▶ Your objective
Which lines below fall between the one containing "Magic Bunny Surprise" and the one containing "total: 6480.90 -> 4643.85"? Repeat them exactly, counting both of those lines, and add nothing else.

▶ Study material
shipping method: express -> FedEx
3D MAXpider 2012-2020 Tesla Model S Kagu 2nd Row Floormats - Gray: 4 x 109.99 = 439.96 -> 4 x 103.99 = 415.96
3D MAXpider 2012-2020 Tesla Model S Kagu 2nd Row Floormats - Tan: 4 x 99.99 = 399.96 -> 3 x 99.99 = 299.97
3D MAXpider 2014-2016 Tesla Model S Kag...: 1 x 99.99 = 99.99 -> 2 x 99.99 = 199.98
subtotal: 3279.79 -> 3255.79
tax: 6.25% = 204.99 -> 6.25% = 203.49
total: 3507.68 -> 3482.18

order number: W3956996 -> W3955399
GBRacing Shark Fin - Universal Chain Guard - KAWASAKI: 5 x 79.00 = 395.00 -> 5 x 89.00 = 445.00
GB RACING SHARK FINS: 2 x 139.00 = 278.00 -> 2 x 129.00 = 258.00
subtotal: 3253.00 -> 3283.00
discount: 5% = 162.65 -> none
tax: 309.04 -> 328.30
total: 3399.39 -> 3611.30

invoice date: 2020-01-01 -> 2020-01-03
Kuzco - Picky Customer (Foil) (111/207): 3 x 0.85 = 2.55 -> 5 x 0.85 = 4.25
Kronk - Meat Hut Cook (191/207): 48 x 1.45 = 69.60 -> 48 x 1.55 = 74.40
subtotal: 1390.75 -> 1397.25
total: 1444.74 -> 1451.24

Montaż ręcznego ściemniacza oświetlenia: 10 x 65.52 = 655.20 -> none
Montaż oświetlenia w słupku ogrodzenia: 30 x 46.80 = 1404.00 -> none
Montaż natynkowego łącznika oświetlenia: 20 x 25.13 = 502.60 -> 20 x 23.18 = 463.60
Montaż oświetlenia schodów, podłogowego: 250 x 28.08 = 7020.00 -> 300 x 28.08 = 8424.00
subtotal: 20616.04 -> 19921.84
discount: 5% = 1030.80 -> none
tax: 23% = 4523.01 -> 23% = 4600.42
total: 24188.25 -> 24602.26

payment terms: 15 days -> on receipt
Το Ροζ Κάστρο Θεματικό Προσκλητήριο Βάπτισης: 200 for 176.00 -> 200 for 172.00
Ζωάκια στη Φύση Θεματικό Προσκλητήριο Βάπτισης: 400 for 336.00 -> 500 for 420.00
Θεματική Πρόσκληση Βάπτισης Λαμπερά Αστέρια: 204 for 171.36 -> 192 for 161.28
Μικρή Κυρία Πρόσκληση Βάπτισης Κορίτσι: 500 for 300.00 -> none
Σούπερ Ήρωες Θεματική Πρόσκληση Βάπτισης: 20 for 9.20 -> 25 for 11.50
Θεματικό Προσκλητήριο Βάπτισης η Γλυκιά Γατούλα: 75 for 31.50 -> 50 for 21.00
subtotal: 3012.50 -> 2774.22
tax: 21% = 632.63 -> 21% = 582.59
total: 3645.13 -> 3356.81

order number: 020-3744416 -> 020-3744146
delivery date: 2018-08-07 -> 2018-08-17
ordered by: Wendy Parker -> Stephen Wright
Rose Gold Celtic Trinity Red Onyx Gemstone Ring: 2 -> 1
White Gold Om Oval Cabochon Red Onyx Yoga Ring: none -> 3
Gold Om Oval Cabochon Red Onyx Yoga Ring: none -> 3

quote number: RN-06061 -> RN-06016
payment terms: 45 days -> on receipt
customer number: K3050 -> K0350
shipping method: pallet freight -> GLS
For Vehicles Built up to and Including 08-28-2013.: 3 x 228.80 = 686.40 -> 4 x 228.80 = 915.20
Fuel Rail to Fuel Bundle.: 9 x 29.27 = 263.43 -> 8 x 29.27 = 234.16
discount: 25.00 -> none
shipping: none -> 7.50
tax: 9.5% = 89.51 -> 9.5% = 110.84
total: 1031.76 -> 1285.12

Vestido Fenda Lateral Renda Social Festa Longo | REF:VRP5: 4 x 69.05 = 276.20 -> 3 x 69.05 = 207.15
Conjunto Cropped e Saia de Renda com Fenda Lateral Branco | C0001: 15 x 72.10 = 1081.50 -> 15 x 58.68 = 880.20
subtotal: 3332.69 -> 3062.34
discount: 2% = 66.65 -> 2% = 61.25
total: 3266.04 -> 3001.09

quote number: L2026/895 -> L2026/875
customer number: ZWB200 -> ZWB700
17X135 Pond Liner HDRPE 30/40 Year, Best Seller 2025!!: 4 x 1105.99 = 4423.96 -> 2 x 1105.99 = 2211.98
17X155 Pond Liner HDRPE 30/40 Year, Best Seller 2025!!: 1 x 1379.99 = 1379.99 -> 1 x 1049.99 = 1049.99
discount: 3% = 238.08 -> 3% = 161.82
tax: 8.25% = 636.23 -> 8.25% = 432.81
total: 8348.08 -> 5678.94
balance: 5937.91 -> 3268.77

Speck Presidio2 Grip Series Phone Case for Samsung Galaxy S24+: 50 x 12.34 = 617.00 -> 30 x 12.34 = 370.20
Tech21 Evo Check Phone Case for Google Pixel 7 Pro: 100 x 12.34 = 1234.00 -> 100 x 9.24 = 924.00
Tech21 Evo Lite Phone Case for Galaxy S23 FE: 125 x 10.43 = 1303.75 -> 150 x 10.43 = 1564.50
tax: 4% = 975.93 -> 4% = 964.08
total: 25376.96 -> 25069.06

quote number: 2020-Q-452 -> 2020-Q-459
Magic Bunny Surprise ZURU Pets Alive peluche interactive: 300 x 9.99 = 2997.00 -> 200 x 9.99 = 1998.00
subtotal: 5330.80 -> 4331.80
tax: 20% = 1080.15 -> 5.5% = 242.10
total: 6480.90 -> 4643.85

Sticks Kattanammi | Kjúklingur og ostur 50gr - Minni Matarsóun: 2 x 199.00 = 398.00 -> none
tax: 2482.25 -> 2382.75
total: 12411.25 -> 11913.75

▶ Written response
Magic Bunny Surprise ZURU Pets Alive peluche interactive: 300 x 9.99 = 2997.00 -> 200 x 9.99 = 1998.00
subtotal: 5330.80 -> 4331.80
tax: 20% = 1080.15 -> 5.5% = 242.10
total: 6480.90 -> 4643.85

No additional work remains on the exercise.